Fridge Words is a new iOS game from Thumbstar. It’s available now as a free download from the App Store, with additional in-app purchases of in-game currency available.
Fridge Words is a simple asynchronous word game in which two players compete against one another in order to use all their fridge magnets to make as many words as possible. Magnets start at the bottom of the screen and can be slid into place by dragging them. Certain magnets may also be flipped over by tapping them — a “p” may be flipped to become a “d,” for example. Words snap together when letters are placed next to one another, and glow green when they are a valid word, red when they are not. Points are scored according to the letters used in a word — letters which are less-frequently used are worth more points. Additional points can be scored by incorporating gold and silver letters into a word — these provide score multipliers and can make a huge difference.

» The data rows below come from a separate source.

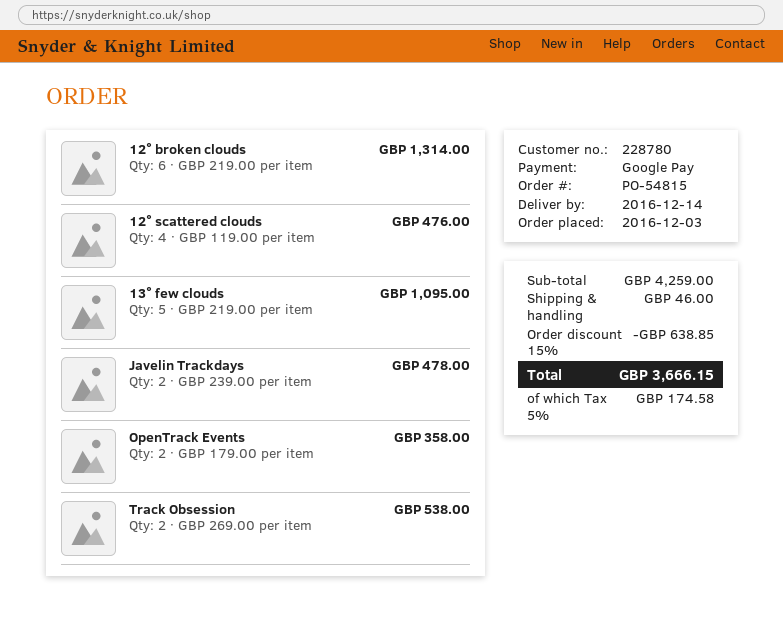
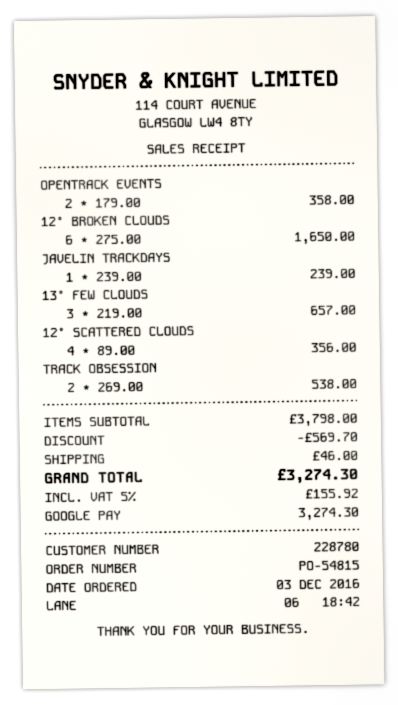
12° broken clouds: 6 x 219.00 = 1314.00 -> 6 x 275.00 = 1650.00
12° scattered clouds: 4 x 119.00 = 476.00 -> 4 x 89.00 = 356.00
13° few clouds: 5 x 219.00 = 1095.00 -> 3 x 219.00 = 657.00
Javelin Trackdays: 2 x 239.00 = 478.00 -> 1 x 239.00 = 239.00
subtotal: 4259.00 -> 3798.00
discount: 638.85 -> 569.70
tax: 5% = 174.58 -> 5% = 155.92
total: 3666.15 -> 3274.30

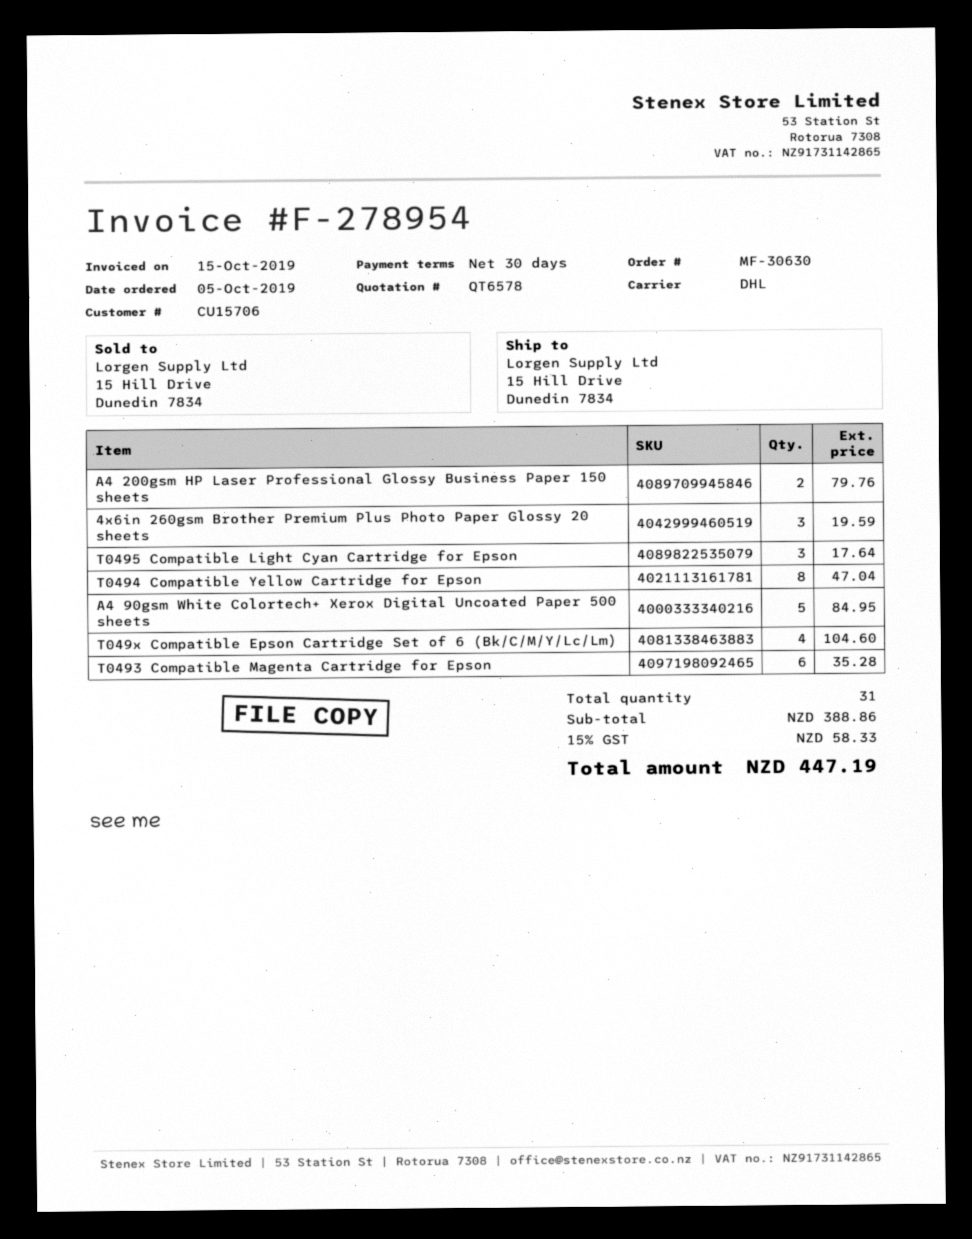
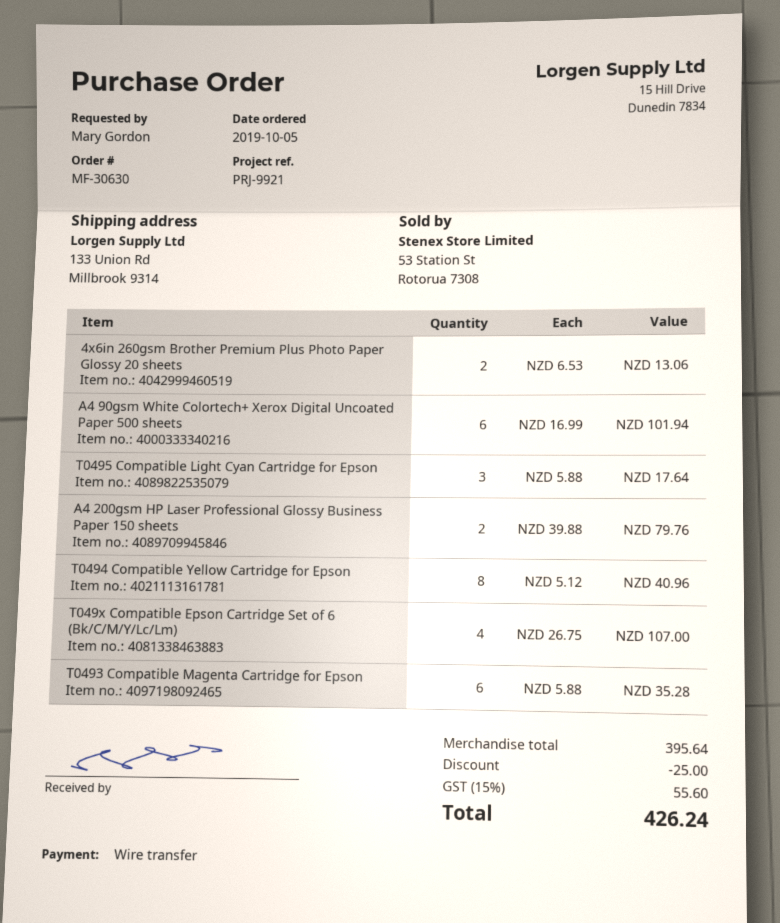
ship to: 15 Hill Drive, Dunedin 7834 -> 133 Union Rd, Millbrook 9314
4x6in 260gsm Brother Premium Plus Photo Paper Glossy 20 sheets: 3 for 19.59 -> 2 for 13.06
T0494 Compatible Yellow Cartridge for Epson: 8 for 47.04 -> 8 for 40.96
A4 90gsm White Colortech+ Xerox Digital Uncoated Paper 500 sheets: 5 for 84.95 -> 6 for 101.94
T049x Compatible Epson Cartridge Set of 6 (Bk/C/M/Y/Lc/Lm): 4 for 104.60 -> 4 for 107.00
subtotal: 388.86 -> 395.64
discount: none -> 25.00
tax: 15% = 58.33 -> 15% = 55.60
total: 447.19 -> 426.24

The game requires that players create a Fridge Words account before they can begin playing. This is a proprietary account that asks for a player’s email address, desired username and full name. There is no means of signing in with a social network account, though the game does include Facebook connectivity to find or invite opponents — this runs through the external Facebook app rather than using iOS 6’s built-in Facebook functionality. The game also provides the provision for players to find opponents by username, or to compete against a random opponent. There is also a “Quick Play” function which allows the game to be played single-player without having to find an opponent — this mode still allows players to register their scores on the Game Center leaderboards.

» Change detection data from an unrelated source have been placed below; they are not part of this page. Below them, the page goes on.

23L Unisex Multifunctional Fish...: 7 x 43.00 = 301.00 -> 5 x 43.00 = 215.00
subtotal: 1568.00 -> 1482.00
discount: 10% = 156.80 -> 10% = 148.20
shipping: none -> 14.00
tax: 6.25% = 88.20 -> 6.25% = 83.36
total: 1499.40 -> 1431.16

Fridge Words is a solid, well-presented game that works well. While it is yet another addition to the huge library of word games already on the App Store, the fact it isn’t based on an established board game and is instead based on a simple concept that players of all ages will be able to relate to makes it well worth a look. There are a few ways in which it could be improved — for example, better Facebook integration (such as the ability to sign in with the social network rather than a proprietary account) and Twitter support would make a large amount of sense and help make the user experience a lot smoother. The ability to sign in with existing accounts rather than having to create a new one is a standard feature of many games of this type, and gives the process of actually playing the game considerably less friction; in some App Store territories (particularly the U.K.) users are occasionally inclined to mark games and apps down that require proprietary accounts, so this is worth Thumbstar bearing in mind for future updates.
This aside, Fridge Words is a good game that the developer appears to be happy with the performance of so far. It is presently riding high in the Word Game App Store charts on both iPhone and iPad, and is presently enjoying a feature spot in the New and Noteworthy section of the App Store front page. Check back shortly to follow the game’s overall progress with AppData, our tracking service for mobile and social games and developers.
A good, original asynchronous multiplayer word game in need of a little refinement.